Election example under max-Phragmén
Here is the wiki page for the method.
I don't want to say too much in case I accidentally influence you, so I'm not going to interpret the method from the wiki page, or say what I think the result would be. The following are the approval ballots, with A and B the parties, fielding unlimited candidates.
2 voters: A
1 voter: B
1 voter: AB
Say there are 100 seats. How many seats would each party win under max-Phragmén?
as far as I can see max-Phragmén could select any allocation giving between 50 and 75 seats to party A.
Toby Pereira last edited by Toby Pereira
@spelunker Thanks for looking at it. I actually found that it would give all seats to A, so I'd be interested to see where we differ. The reason I asked on this forum was that it didn't seem like it could possibly be right, but I'll go through my working now.
Phragmén-based methods use the concept of "loads". Basically if an elected candidate is approved by v voters, then each of these voters will receive 1/v load plus what they also get from other candidates. Max-Phragmén elects the set of candidates that gives the minimum max load on a single voter. Going to the example:
2 voters: A
1 voter: B
1 voter: AB
In terms of max load, we only need to look at the AB voter, because whatever the A:B proportion, their load will be at least as high as anyone else's.
If party A gets a seats, party B will get 100-a (because there are 100 seats).
There are 3 A voters and 2 B voters, so each elected A candidate will add 1/3 to the load on the A voters, and each elected B candidate will add 1/2 to the load of the B voters.
Therefore the load on the AB voter (the max load) will be a/3 + (100-a)/2. And we want to minimise that. So just put that into Wolfram Alpha and we have a straight-line graph that decreases as a gets higher. That is to say that the max load strictly goes down as the number of seats awarded to party A goes up. The best result under Max-Phragmén therefore is that party A gets all 100 seats.
Have I done this wrong? How did you get your allocation?
I understand where our differences come from. The description in the electoral wiki is very vague and slightly wrong. In max-Phragmen, as defined in the paper, the load of a candidate is not necessarily distributed evenly among its approvers, but can instead be split arbitrarily. In our example, for 100 seats, a total load of 100 must be split among 4 voters. The best possible maximum load is 25 = 100/4. Let's say for 50 seats going to A and 50 to B, we can give the 50 A load entirely to the first two voters and the 50 B load entirely to the last two voters. This would give a max load of exactly 25, which is optimal. You can do something similar with any allocation, giving 50–75 seats to A.
If we take your definition, your calculation is correct. However, that method is not proportional as your example shows.
@spelunker OK, thanks for that.
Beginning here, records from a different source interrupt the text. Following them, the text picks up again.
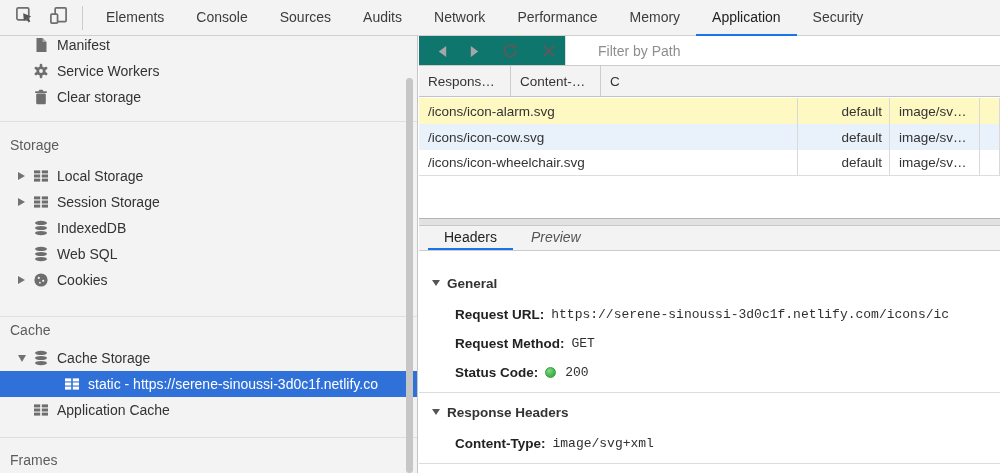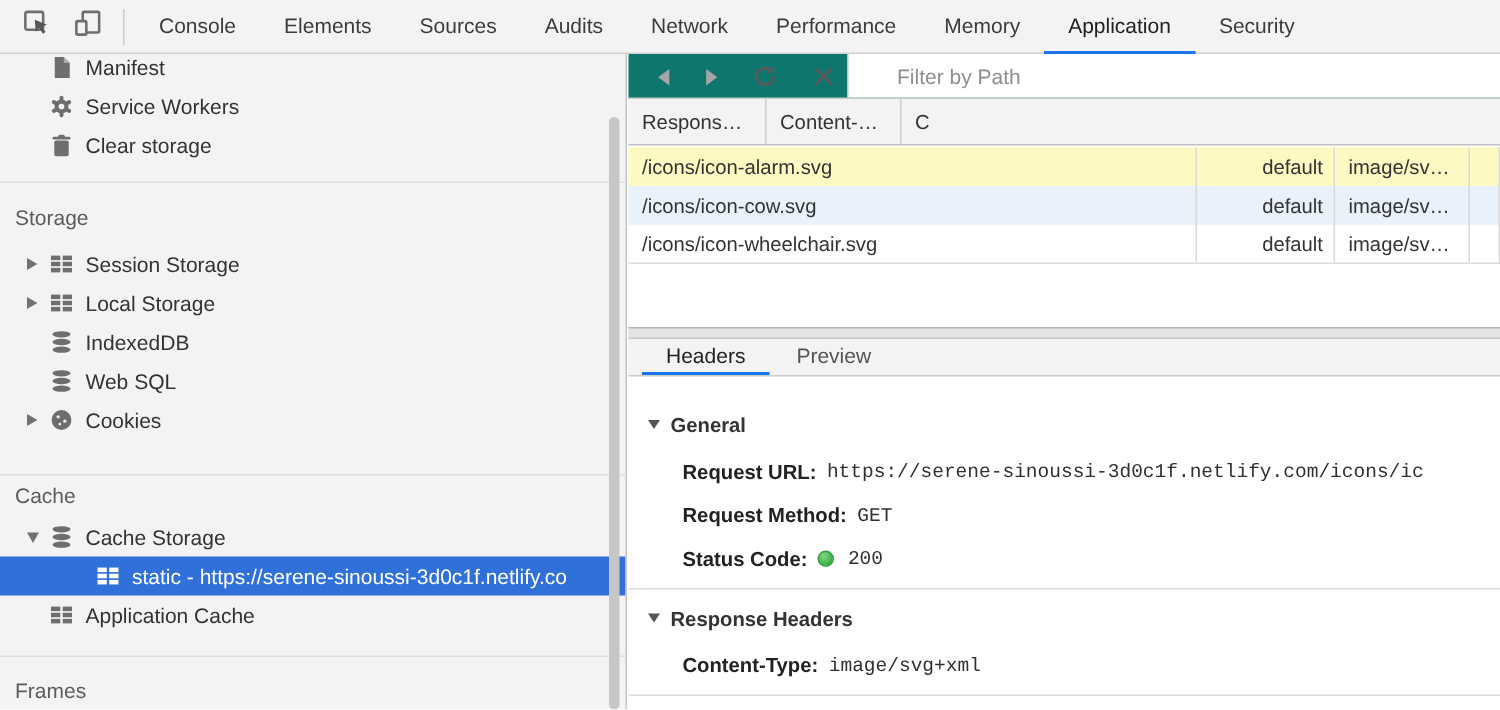--- a/index.html
+++ b/index.html
@@ -147,8 +147,8 @@
     </div>
     <div class="tb-sep"></div>
     <div class="tabs">
+      <div class="tab">Elements</div>
       <div class="tab">Console</div>
-      <div class="tab">Elements</div>
       <div class="tab">Sources</div>
       <div class="tab">Audits</div>
       <div class="tab">Network</div>

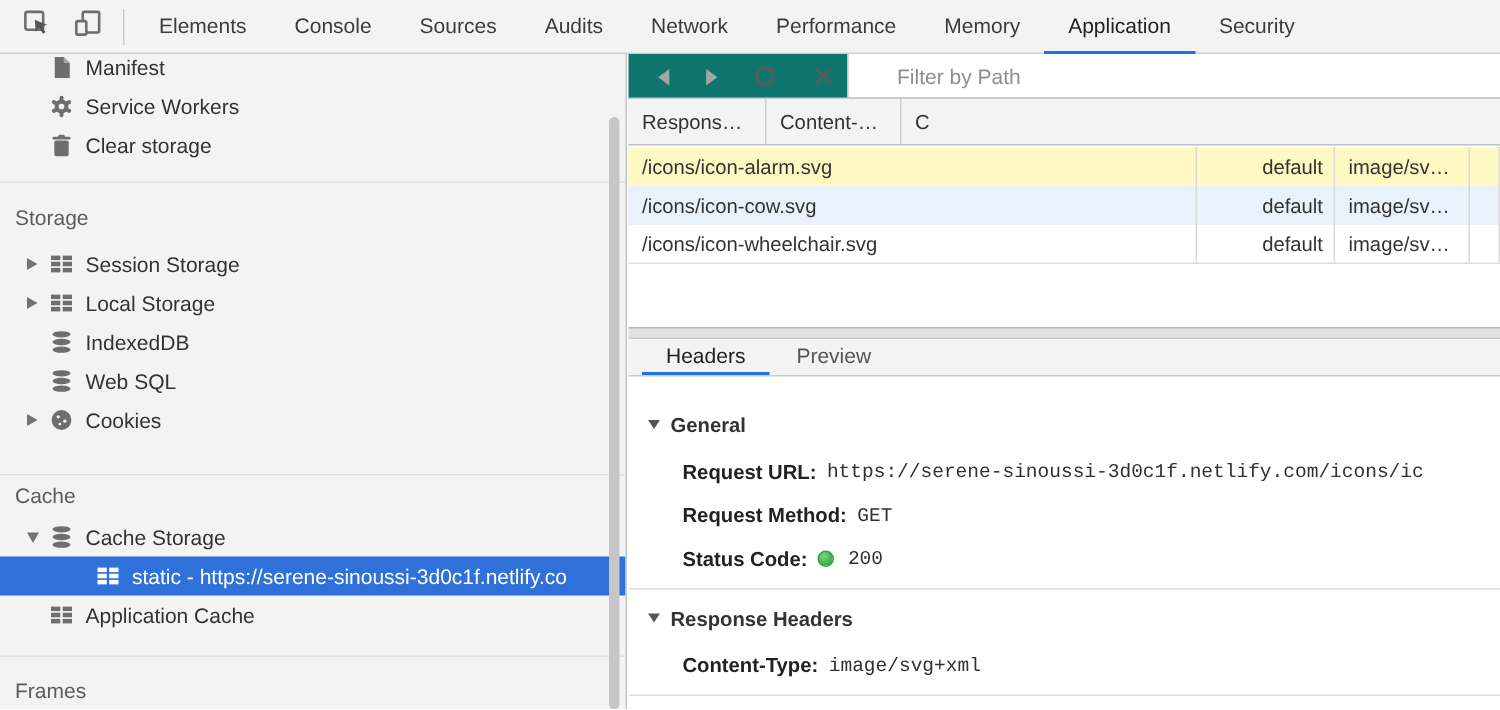--- a/index.html
+++ b/index.html
@@ -215,7 +215,7 @@
               <rect x="8.8" y="10.6" width="6.2" height="3"></rect>
             </svg>
         </span>
-        <span>Session Storage</span>
+        <span>Local Storage</span>
       </div>
       <div class="side-row pl-arrow">
         <span class="arrow-slot">
@@ -231,7 +231,7 @@
               <rect x="8.8" y="10.6" width="6.2" height="3"></rect>
             </svg>
         </span>
-        <span>Local Storage</span>
+        <span>Session Storage</span>
       </div>
       <div class="side-row pl-plain">
         <span class="icon16">

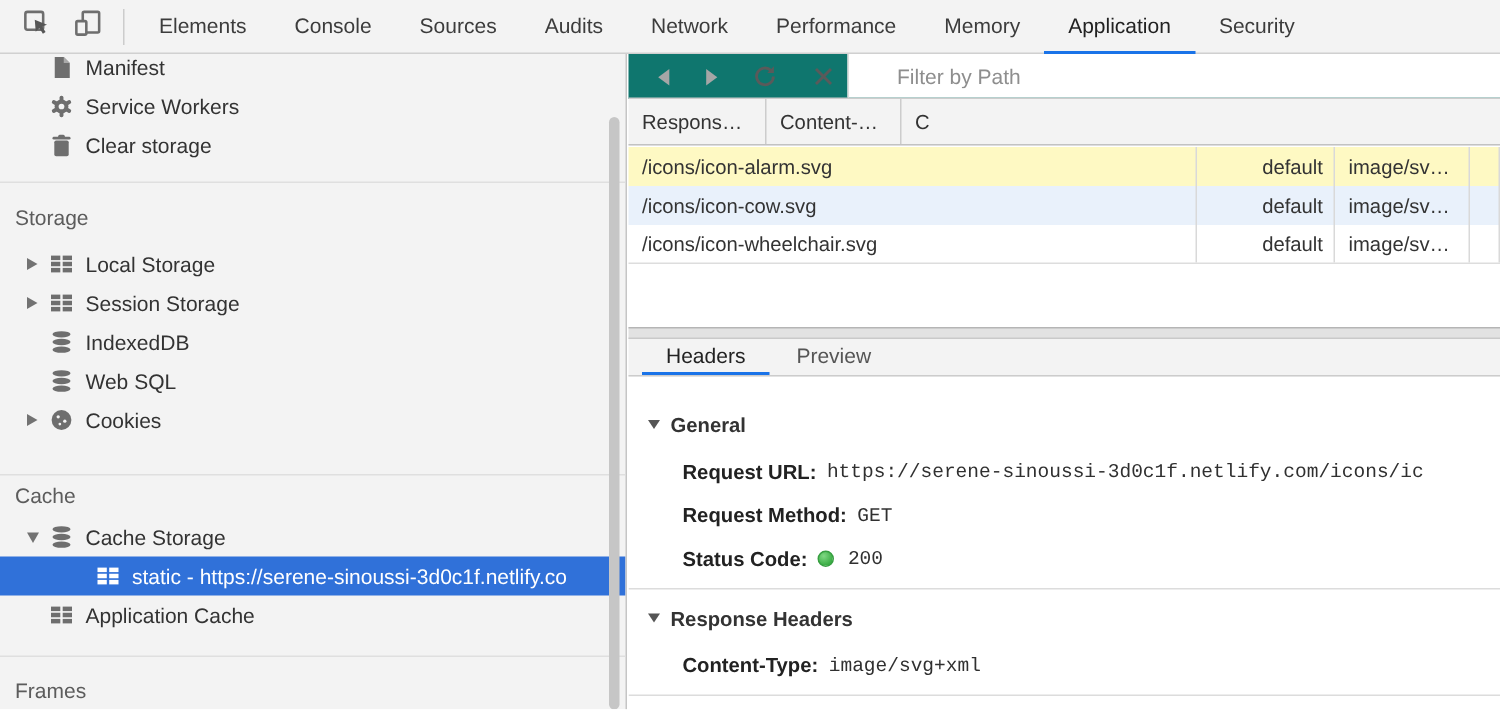--- a/index.html
+++ b/index.html
@@ -102,7 +102,7 @@
     display:flex; align-items:center; border-bottom:2px solid transparent;
   }
   .dtab.selected { color:#222; border-bottom:2px solid #1a73e8; }
-  .dtab + .dtab { margin-left:2px; }
+  .dtab + .dtab { margin-left:2px;font-style:italic; }
   .dcontent { position:absolute; left:0; right:0; top:225px; bottom:0; background:#fff; overflow:hidden; }
   .sect-title {
     display:flex; align-items:center; gap:7px; margin:13px 0 0 13px;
That explains why I read that it and var-Phragmén both pass perfect representation as well!
K. Shenefiel last edited by K. Shenefiel
@toby-pereira I came up with 67 seats for A and 33 seats for B, but that was based on the example in the Wikipedia wiki not Electowiki. That example suggests a cumulative cost tally for each party that is added on to after each seat is apportioned. Party A would have a starting cost of 1/3 or 2/6 and B would be 1/2 or 3/6. When A is selected 1/3 or 2/6 is added to A's cost and (1/2)/3 or 1/6 is added to B's cost to reflect the fraction of B's voters who also voted for A. When B is selected 1/2 or 3/6 is added to B's cost and (1/3)/2 or 1/6 is added to A's. Each round goes to the candidate with the lowest cumulative cost. So the first round would go to A, the second round would be a tie, the third round would go to the one who wasn't chosen to break the tie, the fourth to A, the fifth a tie, and so on.
max-Phragmen doesn't have rounds, it's optimized globally and does provide "perfect representation."
seq-Phragmen does have rounds and will indeed converge to a ratio of
2A:Bas the number of seats grows in this example, and does not provide perfect representation.
Thanks for the replies everyone. My confusion was because I wasn't aware that the load could be spread arbitrarily. Interestingly I think this is equivalent to the idea of partially or wholly removing approvals that are detrimental to a candidate set's "score", which I suggested years ago, but seems to be a case of reinventing the wheel. There's quite a good discussion of Phragmén's voting methods in this paper by Svante Janson.